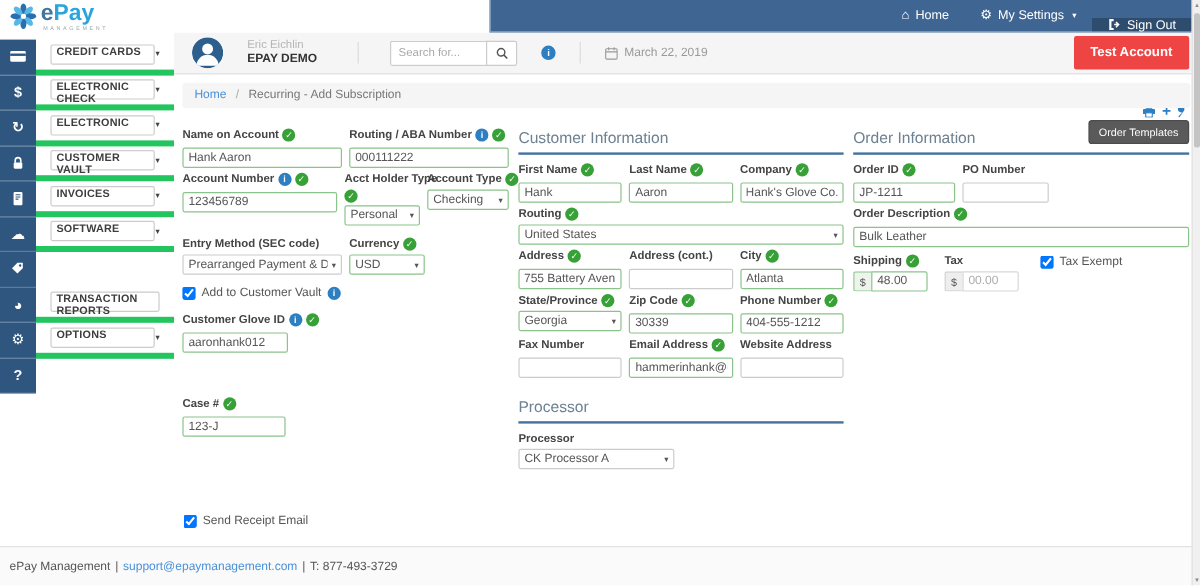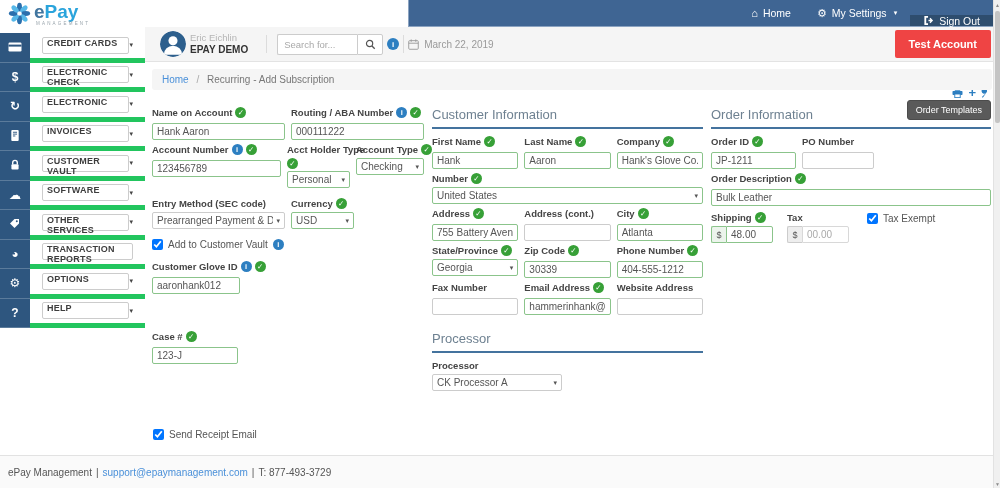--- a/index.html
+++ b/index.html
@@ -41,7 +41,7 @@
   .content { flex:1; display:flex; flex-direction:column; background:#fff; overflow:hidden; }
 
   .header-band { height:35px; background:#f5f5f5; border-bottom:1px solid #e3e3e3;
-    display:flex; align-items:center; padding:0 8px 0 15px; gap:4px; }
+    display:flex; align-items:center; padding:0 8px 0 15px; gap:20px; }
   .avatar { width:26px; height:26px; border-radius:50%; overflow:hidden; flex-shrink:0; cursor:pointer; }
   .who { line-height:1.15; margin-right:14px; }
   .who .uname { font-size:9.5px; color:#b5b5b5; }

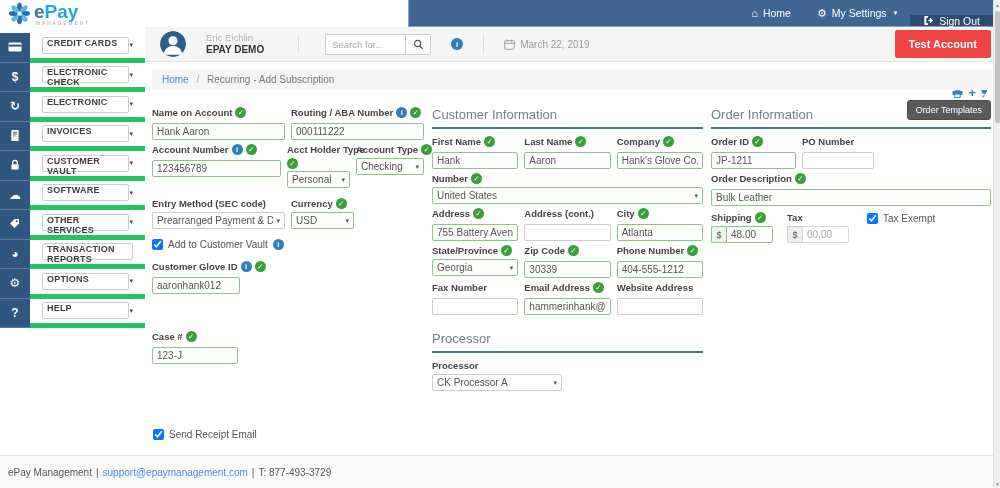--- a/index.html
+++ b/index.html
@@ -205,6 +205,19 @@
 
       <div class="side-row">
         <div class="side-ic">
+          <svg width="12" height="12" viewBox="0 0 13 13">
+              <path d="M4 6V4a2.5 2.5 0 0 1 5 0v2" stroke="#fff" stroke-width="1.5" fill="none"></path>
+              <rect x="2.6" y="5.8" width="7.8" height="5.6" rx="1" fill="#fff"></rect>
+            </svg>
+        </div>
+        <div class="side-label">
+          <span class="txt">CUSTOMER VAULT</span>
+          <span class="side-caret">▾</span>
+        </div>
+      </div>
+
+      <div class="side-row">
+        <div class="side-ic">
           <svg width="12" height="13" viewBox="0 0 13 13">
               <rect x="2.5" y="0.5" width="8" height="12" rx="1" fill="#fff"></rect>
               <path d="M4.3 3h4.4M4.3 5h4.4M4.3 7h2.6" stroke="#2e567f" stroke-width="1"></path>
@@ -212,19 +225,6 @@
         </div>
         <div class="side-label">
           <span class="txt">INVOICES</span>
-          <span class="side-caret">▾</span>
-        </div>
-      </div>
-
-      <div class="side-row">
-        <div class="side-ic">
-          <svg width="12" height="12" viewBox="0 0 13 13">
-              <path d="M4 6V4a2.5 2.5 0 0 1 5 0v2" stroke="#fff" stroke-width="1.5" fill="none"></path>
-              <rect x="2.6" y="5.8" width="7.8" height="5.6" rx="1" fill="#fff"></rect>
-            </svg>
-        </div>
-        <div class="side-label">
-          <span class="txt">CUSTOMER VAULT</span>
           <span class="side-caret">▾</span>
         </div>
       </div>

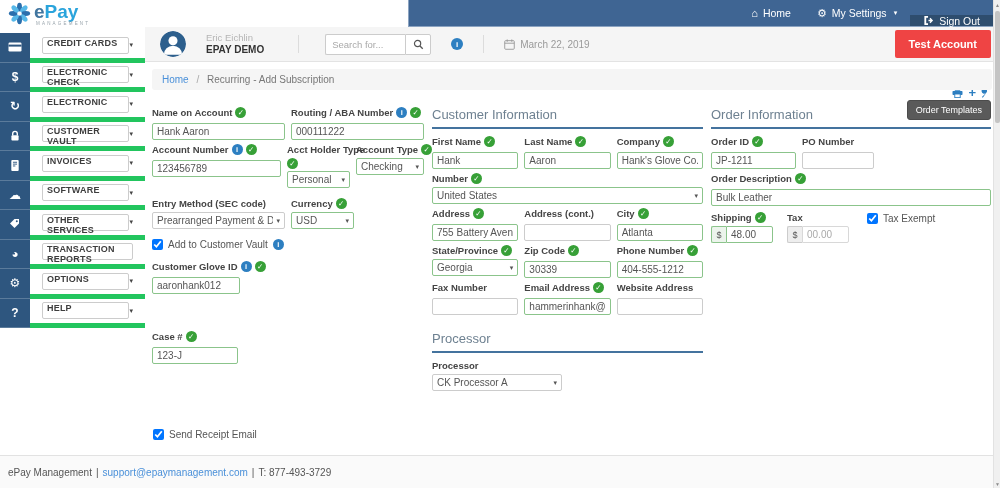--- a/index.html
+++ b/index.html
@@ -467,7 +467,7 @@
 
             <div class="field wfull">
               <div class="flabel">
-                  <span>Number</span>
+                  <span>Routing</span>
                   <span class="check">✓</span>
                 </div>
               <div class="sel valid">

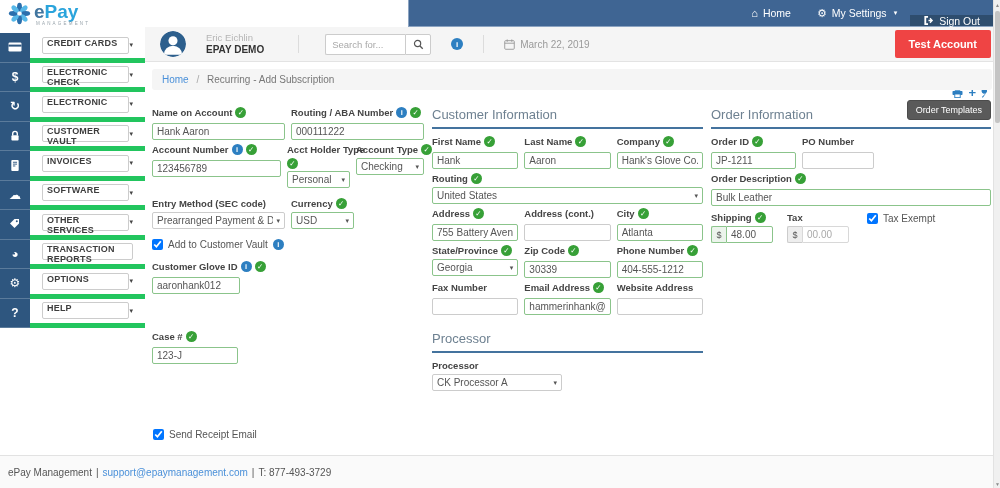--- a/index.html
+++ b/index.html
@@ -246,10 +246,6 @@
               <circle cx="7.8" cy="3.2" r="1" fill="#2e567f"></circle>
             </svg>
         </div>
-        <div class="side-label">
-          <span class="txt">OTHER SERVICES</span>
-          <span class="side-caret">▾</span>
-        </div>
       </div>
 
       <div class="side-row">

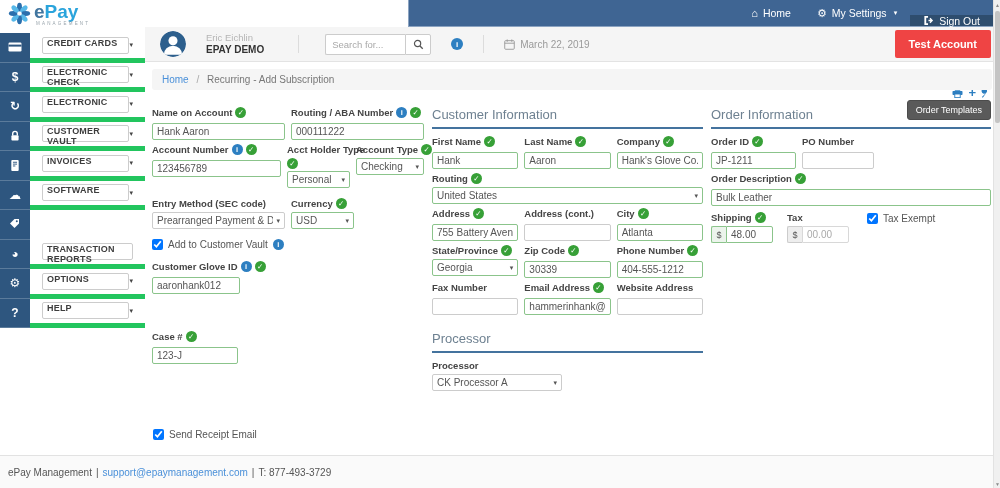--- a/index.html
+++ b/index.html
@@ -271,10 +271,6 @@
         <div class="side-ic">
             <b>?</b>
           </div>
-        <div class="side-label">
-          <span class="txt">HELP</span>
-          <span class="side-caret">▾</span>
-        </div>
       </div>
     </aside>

---

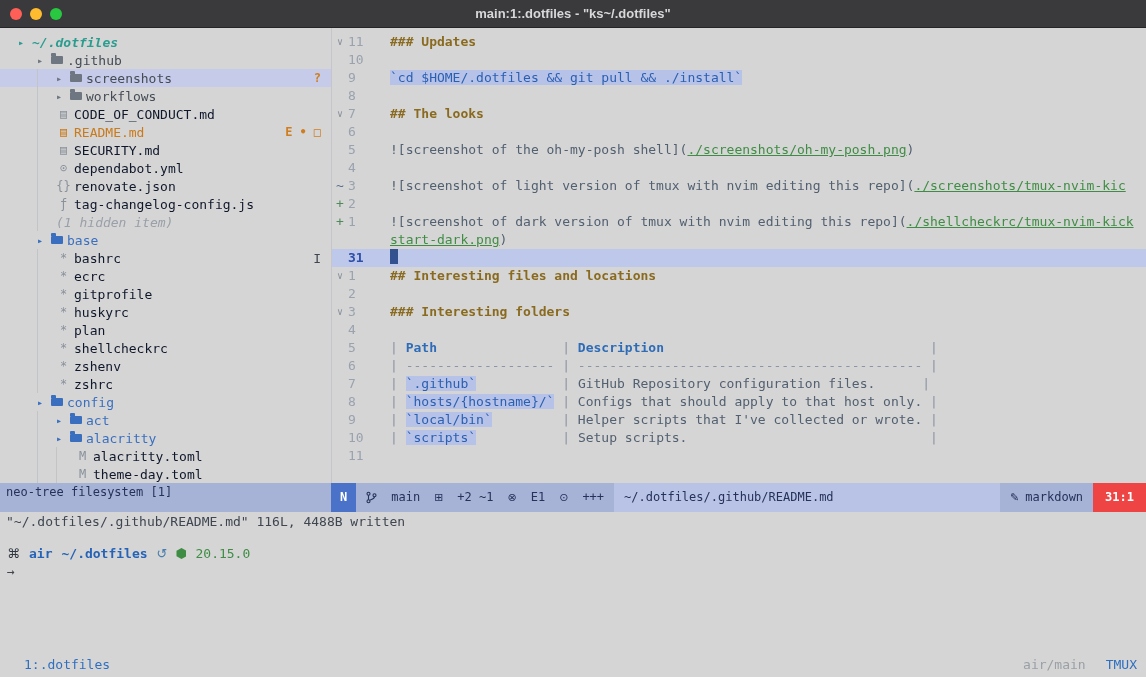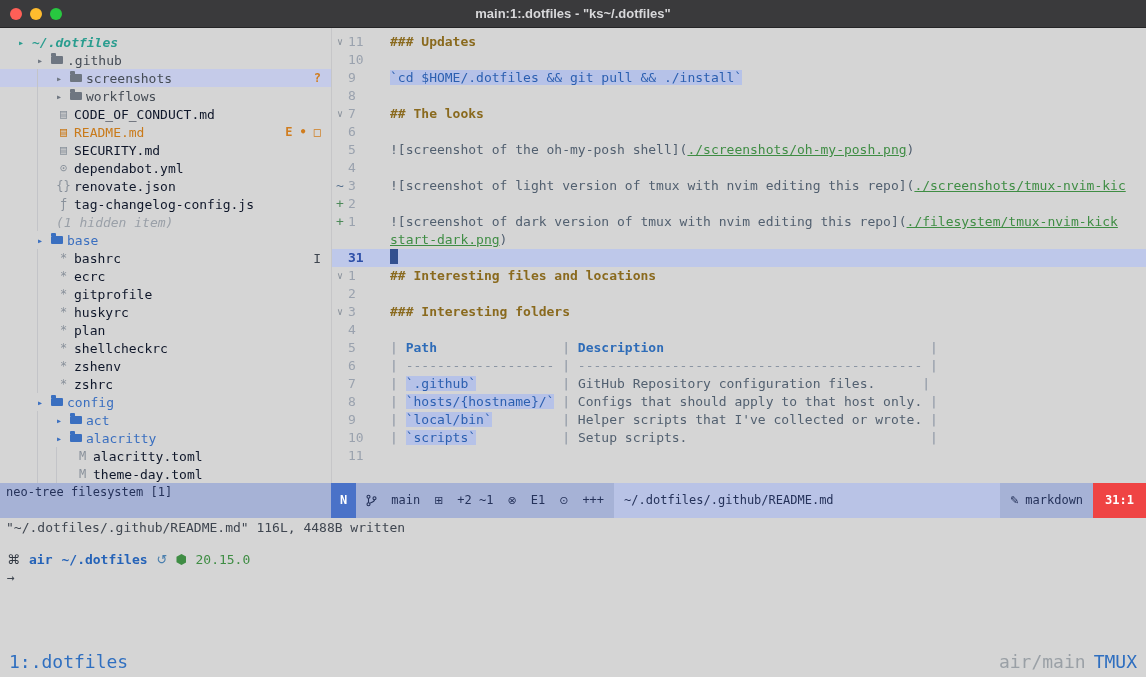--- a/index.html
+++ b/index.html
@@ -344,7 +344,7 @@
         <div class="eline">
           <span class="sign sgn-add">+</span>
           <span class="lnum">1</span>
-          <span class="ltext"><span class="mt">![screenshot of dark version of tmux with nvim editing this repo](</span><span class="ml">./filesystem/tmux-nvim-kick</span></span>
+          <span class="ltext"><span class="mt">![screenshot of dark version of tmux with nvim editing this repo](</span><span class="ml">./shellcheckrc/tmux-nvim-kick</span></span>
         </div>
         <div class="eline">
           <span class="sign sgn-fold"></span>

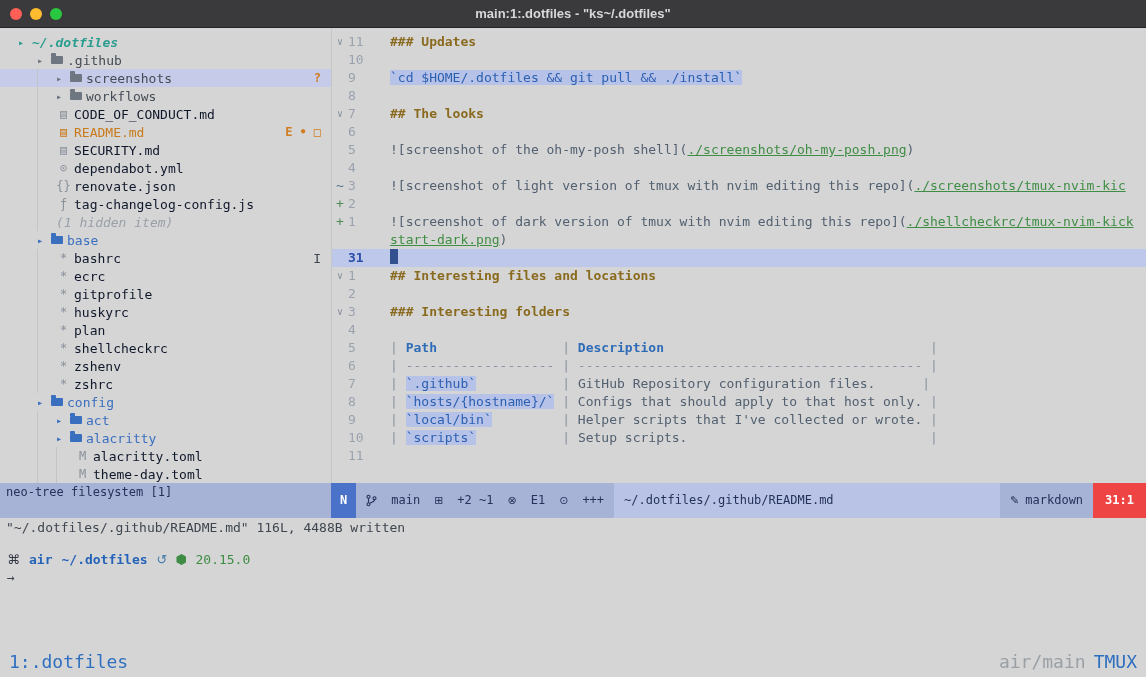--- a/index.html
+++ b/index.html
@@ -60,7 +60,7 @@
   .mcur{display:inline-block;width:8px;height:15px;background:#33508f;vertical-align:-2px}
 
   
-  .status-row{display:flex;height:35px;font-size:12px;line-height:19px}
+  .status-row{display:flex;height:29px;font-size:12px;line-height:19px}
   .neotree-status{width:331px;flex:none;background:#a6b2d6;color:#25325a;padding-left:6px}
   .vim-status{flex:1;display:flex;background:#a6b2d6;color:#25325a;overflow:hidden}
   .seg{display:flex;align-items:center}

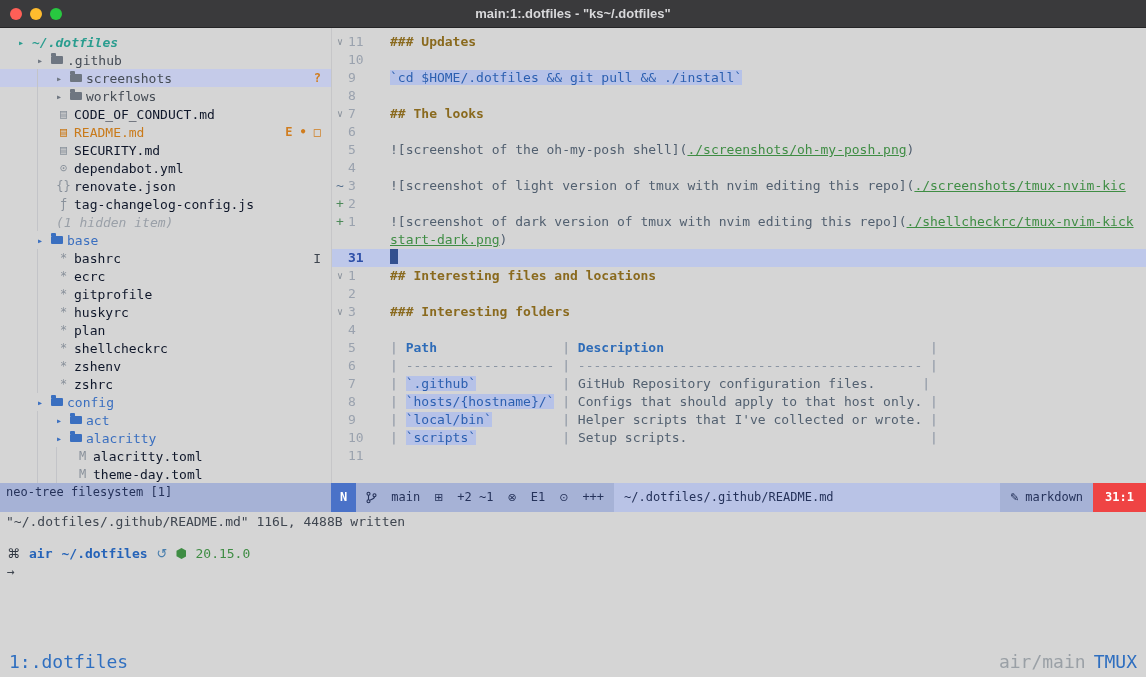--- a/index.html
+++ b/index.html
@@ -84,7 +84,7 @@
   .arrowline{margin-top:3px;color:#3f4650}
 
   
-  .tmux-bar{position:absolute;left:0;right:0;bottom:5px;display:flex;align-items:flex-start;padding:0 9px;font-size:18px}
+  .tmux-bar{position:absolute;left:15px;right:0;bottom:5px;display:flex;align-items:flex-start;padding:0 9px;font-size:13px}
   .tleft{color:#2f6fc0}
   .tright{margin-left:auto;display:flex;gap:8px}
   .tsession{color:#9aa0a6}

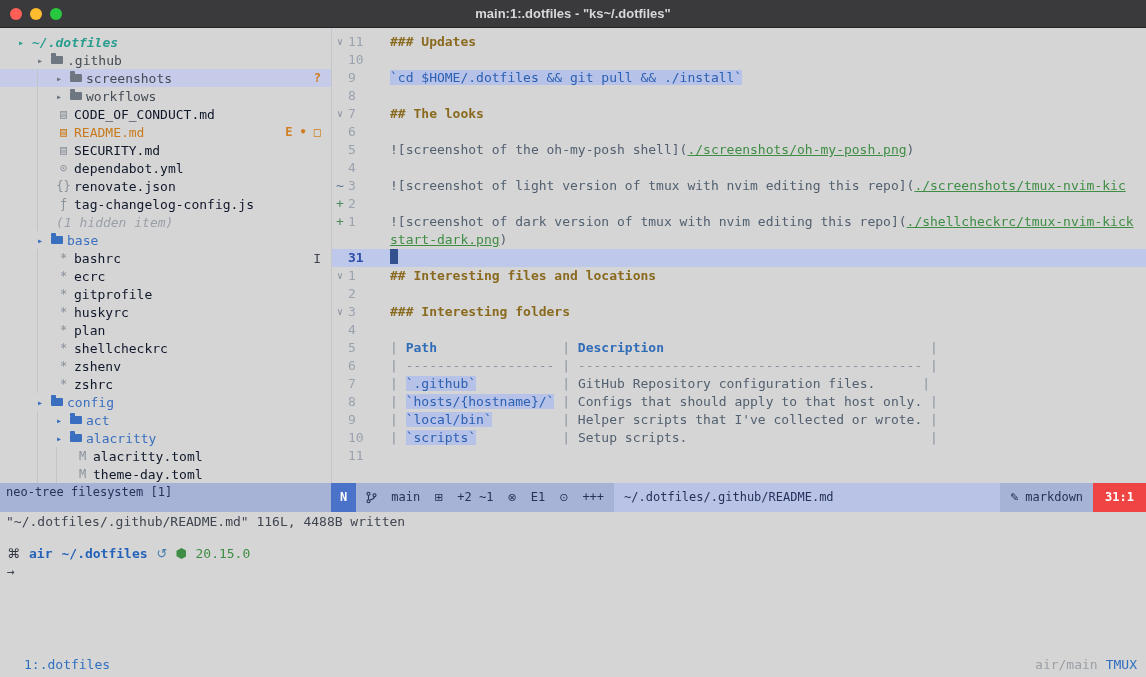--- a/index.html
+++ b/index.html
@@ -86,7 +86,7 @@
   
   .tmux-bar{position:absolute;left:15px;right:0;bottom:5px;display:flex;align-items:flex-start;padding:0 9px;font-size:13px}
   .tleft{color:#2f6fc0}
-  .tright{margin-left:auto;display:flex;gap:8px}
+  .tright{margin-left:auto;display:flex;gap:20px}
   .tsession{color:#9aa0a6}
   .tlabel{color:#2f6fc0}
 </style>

◆ ASSIGNED TASK ◆
Count the lines of the material that include the word "background", then report only the total.

◆ OUTPUT OF THE EXERCISE ◆
5